Riley Henderson is a hockey-crazy 11-year-old girl who one day moves from her childhood Minnesota home to far-off San Francisco, California to start a new life. Her emotions - Anger, Sadness, Disgust, Joy and Fear - try as hard as they can to keep her in order while she deals with the uncertainties that growing up and moving to a new home throws into her path. But one day, the worst happens as Joy and Sadness are accidentally sucked out of Headquarters into the Long-Term Memory bank. With only Anger, Disgust and Fear at the helms, the once-cheerful Riley becomes moody, irritable and lonely, even fighting with her parents and having no friends at her new school to talk to and play with. Joy and Sadness must embark on the long journey back up to Headquarters, along with an unexpected partner in Riley's childhood imaginary friend Bing-Bong, to help get Riley back to her former happy self while also realizing that life isn't always as full of joy as we want it to.

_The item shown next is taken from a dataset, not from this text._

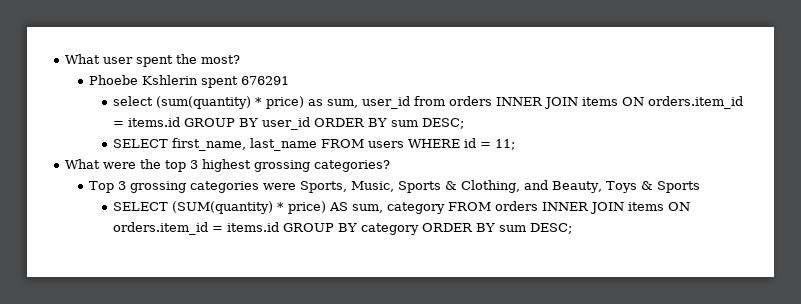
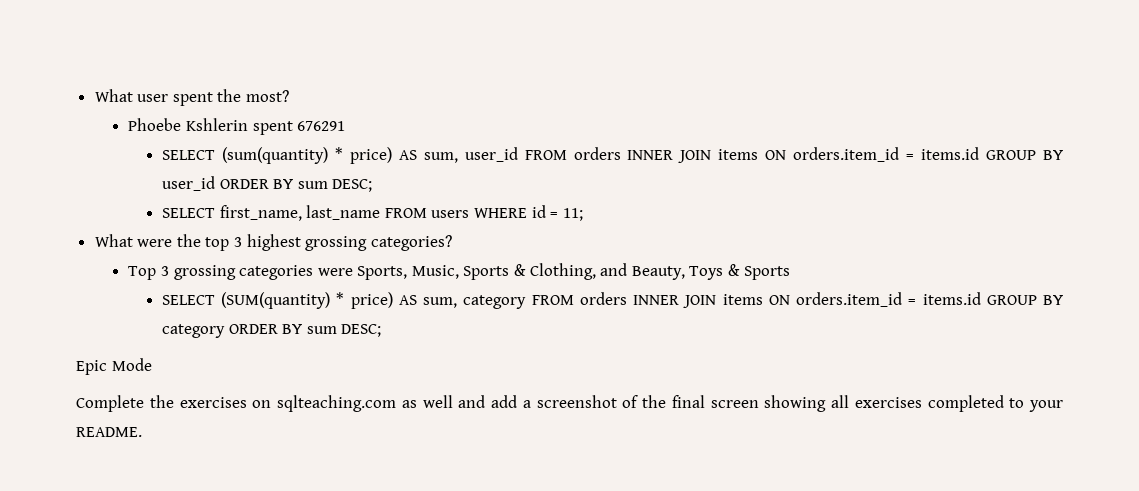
[113,96,154,106] select -> [161,150,215,160] SELECT
[308,99,324,106] as -> [398,150,417,160] AS
[414,96,446,106] from -> [524,150,567,160] FROM
(573, 228) none -> [76,358,152,375] [76,395,1063,412] [76,427,142,437] // Epic Mode // Complete the exercises on sqlteaching.com as well and add a screenshot of the final screen showing all exercises completed to your README.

As with any Pixar film, Inside Out manages to pack both some funny moments - the "Triple-Dent Gum" advertisement that keeps playing and annoying people, for example - and some sad moments, where a certain somebody "fades away" into the oblivion of the Memory Dump. (You've been warned, the tears will come up...) The emotions are cute and colourful, with Joy radiating an ever-bright sunshiny glow.

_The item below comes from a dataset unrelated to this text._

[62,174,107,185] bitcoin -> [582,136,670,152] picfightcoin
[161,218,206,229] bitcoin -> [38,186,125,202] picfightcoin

Since seeing Inside Out, I've been using it as a framework to explain my own emotions using just those five characters from the film. I always like to imagine I have my own "control centre", "Headquarters", memory banks and orbs and "Personality Islands" just like Riley and everybody else does!

There should be a sequel that focuses on how Riley's emotions deal with her hitting her teens and the extreme ups-and-downs that come with adolescence, because the ending left a huge hook for this. Get on to it, Pixar - you know you can do this!

As Joy would say: "I love it!!"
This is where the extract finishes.